* [Work order]:
Transcribe precisely those lines of the listing that fall between the line containing "- 运行方式二（操作较简单）" and the last line, inclusive of both.

Start of Supplied material

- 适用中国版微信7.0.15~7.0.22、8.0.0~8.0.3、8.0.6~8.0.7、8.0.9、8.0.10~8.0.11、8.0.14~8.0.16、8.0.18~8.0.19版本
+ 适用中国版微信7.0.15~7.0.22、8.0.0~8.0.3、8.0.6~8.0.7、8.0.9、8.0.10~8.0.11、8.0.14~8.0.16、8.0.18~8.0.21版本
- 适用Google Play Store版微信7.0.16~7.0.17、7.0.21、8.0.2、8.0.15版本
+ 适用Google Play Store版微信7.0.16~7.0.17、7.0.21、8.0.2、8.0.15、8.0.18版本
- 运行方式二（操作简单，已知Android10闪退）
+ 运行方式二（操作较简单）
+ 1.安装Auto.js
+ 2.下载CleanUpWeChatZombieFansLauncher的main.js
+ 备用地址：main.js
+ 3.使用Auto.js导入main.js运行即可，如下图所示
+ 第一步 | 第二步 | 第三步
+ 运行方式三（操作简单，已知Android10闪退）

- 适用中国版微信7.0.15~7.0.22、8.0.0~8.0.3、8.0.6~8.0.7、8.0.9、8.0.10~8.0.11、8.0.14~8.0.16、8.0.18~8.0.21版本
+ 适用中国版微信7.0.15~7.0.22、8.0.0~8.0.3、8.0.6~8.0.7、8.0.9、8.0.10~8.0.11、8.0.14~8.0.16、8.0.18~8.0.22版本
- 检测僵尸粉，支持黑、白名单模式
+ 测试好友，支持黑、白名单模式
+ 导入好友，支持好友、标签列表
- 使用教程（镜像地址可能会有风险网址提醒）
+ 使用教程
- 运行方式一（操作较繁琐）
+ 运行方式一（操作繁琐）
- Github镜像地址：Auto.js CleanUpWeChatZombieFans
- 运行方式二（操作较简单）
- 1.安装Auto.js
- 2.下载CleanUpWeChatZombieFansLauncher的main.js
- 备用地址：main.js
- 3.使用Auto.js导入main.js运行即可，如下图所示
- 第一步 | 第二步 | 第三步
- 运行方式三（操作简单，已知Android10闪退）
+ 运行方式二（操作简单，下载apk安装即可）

End of Supplied material

* [Answer to the problem]:
- 运行方式二（操作较简单）
- 1.安装Auto.js
- 2.下载CleanUpWeChatZombieFansLauncher的main.js
- 备用地址：main.js
- 3.使用Auto.js导入main.js运行即可，如下图所示
- 第一步 | 第二步 | 第三步
- 运行方式三（操作简单，已知Android10闪退）
+ 运行方式二（操作简单，下载apk安装即可）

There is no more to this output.